I've written in their birth story about how smoothly everything went during the birth, but it was sometime after that the stress began to set in. We had a room full of visitors, which was fine at first, as I was still pretty out of it and just sat back and listened to everyone else talking and gushing over the babies. As the evening went on, I began to get more and more overwhelmed. I remember a nurse helping me nurse the girls for the first time, and I remember enjoying the peace of the moments when it was just Jeremy and me and our babies. At the same time, though, I didn't know quite what to do with these two little beings, so I was also a little anxious for someone to come back and tell me what to do. When everyone left for the evening, we had a few quiet moments, but then the night set in. I remember sitting up in the hospital bed, both girls nestled in the Boppy balanced on my belly where they had fallen asleep after nursing. I couldn't get out of bed yet because of the catheter, and I didn't yet know how to maneuver two babies in my lap, so I was afraid to move. (I will never forget the nurse who came in and found me at 4:00 a.m. and wheeled the babies back to the nursery, saying, "Honey, you have GOT to get some sleep. You canNOT go home exhausted with two babies." Oh, how right she was!)
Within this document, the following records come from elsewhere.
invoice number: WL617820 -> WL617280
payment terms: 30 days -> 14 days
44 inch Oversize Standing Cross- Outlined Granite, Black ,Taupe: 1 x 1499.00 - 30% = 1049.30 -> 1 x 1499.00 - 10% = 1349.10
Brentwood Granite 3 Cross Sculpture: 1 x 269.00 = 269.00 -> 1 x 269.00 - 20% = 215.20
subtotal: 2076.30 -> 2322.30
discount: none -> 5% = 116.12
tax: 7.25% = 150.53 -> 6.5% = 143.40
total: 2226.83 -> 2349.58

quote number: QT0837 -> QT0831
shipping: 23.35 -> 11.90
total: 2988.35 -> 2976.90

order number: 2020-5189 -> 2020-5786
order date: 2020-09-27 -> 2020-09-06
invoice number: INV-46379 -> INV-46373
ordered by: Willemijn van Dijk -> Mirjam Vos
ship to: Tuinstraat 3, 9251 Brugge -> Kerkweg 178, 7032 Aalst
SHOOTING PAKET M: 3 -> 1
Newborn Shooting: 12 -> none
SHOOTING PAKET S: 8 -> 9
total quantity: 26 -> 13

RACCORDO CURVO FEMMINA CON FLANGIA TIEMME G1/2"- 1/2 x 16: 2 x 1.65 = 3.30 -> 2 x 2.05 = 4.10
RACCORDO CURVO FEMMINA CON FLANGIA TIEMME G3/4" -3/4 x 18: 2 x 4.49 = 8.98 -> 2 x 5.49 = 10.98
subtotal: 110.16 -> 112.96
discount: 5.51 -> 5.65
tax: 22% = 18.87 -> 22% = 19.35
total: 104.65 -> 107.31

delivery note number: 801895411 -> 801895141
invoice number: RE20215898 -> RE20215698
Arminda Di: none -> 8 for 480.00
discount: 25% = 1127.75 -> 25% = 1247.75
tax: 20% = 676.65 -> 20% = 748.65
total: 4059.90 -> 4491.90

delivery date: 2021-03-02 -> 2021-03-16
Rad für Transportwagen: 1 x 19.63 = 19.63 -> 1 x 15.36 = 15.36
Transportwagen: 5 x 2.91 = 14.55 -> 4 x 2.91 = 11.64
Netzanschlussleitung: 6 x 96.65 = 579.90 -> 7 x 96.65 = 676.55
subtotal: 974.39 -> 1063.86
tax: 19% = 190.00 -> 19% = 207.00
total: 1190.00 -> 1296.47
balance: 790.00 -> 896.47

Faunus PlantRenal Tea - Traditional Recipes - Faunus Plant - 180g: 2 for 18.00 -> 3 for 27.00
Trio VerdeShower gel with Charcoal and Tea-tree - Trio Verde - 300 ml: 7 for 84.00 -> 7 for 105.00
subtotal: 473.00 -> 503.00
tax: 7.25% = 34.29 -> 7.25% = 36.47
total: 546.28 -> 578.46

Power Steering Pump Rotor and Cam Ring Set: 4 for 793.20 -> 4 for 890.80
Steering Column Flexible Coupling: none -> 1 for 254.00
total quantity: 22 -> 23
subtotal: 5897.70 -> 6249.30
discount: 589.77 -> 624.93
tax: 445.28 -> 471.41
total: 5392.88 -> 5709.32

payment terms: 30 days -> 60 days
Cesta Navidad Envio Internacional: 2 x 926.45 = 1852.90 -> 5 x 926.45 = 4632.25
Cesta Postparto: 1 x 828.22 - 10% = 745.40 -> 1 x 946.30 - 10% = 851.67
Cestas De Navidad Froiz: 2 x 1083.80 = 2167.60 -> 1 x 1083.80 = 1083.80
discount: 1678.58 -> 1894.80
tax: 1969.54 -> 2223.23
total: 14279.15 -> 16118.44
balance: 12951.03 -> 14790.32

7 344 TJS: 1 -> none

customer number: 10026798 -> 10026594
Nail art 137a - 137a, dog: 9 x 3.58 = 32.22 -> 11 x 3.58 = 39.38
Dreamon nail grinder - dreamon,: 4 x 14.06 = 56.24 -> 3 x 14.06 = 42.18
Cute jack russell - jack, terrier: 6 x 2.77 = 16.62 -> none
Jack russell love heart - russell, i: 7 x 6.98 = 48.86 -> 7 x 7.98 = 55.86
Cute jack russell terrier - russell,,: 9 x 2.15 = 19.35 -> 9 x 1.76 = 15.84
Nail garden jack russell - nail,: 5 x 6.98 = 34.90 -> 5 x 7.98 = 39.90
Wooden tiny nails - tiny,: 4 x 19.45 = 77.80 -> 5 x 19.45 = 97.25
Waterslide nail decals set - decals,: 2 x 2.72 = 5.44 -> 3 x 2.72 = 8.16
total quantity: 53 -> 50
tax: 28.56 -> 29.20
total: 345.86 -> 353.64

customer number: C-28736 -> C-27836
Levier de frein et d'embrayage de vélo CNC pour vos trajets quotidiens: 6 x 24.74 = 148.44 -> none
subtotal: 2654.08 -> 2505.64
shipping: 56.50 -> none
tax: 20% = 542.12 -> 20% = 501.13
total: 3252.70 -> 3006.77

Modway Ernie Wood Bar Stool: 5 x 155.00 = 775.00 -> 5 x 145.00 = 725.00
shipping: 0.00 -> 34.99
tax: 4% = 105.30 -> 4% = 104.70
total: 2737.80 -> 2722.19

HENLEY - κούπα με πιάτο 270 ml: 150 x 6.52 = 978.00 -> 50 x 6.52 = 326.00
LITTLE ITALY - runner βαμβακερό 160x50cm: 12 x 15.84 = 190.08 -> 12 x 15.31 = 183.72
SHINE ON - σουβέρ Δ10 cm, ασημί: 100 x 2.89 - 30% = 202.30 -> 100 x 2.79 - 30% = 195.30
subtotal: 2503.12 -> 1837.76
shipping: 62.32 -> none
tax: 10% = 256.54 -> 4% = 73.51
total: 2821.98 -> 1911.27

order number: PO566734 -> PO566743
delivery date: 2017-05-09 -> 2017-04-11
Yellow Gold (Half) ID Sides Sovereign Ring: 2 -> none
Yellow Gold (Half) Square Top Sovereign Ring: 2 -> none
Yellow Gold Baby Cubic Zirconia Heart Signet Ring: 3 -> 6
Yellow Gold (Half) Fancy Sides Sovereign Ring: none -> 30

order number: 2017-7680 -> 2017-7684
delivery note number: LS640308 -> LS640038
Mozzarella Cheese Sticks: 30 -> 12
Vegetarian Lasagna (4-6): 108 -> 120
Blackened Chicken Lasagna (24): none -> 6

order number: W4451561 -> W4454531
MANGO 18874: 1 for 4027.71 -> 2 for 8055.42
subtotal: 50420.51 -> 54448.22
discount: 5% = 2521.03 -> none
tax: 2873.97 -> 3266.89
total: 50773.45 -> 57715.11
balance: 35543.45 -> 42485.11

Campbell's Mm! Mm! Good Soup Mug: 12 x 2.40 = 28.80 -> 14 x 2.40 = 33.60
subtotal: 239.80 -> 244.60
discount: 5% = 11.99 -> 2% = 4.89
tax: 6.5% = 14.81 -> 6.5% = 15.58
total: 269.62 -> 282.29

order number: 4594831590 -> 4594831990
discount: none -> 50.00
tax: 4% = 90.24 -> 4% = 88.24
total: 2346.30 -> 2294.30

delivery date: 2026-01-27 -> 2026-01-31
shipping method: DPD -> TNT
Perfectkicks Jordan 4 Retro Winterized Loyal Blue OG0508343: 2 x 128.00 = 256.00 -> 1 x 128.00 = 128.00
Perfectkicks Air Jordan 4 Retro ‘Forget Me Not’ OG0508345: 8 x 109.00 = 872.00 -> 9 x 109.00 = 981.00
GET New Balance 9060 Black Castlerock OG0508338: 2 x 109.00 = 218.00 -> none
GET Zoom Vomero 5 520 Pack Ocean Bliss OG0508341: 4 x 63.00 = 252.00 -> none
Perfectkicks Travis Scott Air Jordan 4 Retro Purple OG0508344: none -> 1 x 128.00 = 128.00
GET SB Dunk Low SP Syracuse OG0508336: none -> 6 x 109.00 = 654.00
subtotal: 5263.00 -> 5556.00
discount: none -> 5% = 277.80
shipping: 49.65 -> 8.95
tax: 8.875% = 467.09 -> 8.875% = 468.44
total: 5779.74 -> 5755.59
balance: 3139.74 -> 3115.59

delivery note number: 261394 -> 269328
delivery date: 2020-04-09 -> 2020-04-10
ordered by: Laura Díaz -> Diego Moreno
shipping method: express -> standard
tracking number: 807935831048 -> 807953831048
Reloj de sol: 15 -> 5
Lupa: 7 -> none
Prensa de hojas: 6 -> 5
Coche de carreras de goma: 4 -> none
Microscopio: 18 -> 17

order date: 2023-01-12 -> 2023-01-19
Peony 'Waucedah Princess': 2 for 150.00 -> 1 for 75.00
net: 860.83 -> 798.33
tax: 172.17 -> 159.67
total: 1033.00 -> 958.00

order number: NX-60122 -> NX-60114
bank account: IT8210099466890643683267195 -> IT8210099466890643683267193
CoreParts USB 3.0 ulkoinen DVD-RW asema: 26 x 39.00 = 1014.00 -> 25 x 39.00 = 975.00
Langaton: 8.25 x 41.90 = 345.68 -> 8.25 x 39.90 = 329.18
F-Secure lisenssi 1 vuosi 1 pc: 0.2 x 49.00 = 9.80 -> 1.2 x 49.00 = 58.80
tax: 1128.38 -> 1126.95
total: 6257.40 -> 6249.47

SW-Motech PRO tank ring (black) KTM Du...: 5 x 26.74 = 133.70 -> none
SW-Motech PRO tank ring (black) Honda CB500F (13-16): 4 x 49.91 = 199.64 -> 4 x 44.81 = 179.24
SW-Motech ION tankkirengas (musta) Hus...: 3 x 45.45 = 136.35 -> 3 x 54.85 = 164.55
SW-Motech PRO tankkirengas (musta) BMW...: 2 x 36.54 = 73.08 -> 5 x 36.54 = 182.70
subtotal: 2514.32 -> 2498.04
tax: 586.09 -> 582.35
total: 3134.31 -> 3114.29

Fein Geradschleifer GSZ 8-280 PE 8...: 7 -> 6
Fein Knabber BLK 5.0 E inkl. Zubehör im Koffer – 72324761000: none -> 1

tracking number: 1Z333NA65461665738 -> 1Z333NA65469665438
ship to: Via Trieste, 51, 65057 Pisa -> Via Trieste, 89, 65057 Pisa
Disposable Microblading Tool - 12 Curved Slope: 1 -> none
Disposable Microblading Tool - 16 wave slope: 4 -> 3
That feeling, the one of not being able to move, pretty much sums up what I remember of the next several days. Jeremy and I refer to the first night we were home from the hospital as "the hardest night of our lives," and we absolutely mean it! We were tired, overwhelmed, nervous, and unsure of ourselves. We were literally afraid to be alone with our babies without someone there to help us. It was an awful, paralyzing feeling, and when you throw in the guilt I felt over how much we were depending on my mom, it was...rough, to say the least. Chaotic is another word I would use to describe the first week or so--just trying to remember who ate when was enough to make any of us crazy. It was a blur of bottles, diapers, doctor appointments, visitors, phone calls, with a nap and a shower thrown in when we were lucky. I'm surprised I didn't cave in from all the pressure, particularly all the pressure I put on myself.
I don't mean to imply that there were not good moments in those first days...of course there were. I remember how refreshed I felt after crying my eyes out in the shower one morning, and I remember napping on the couch with my girls, just breathing them in. But, no, I would not call them the best days of my life.
What has been the best day of my life so far? That is a little hard to narrow down. I choose to focus on moments, rather than a single day. The best moments of my life began a few weeks later, when my babies began to recognize me, respond to me, and when I began to trust myself with them. As Jeremy and I gained confidence in our parenting abilities, the girls seemed to become more and more comfortable with us. Some of my favorite moments so far? Napping with both girls on my chest, learning to soothe their cries, their first smiles and giggles, and realizing that my babies are quickly turning into two amazing little people. Those first days may have been rough, but we've had enough good days to make up for them a hundred times over. Addison and Mackenzie keep getting sweeter, and the good moments just keep getting better.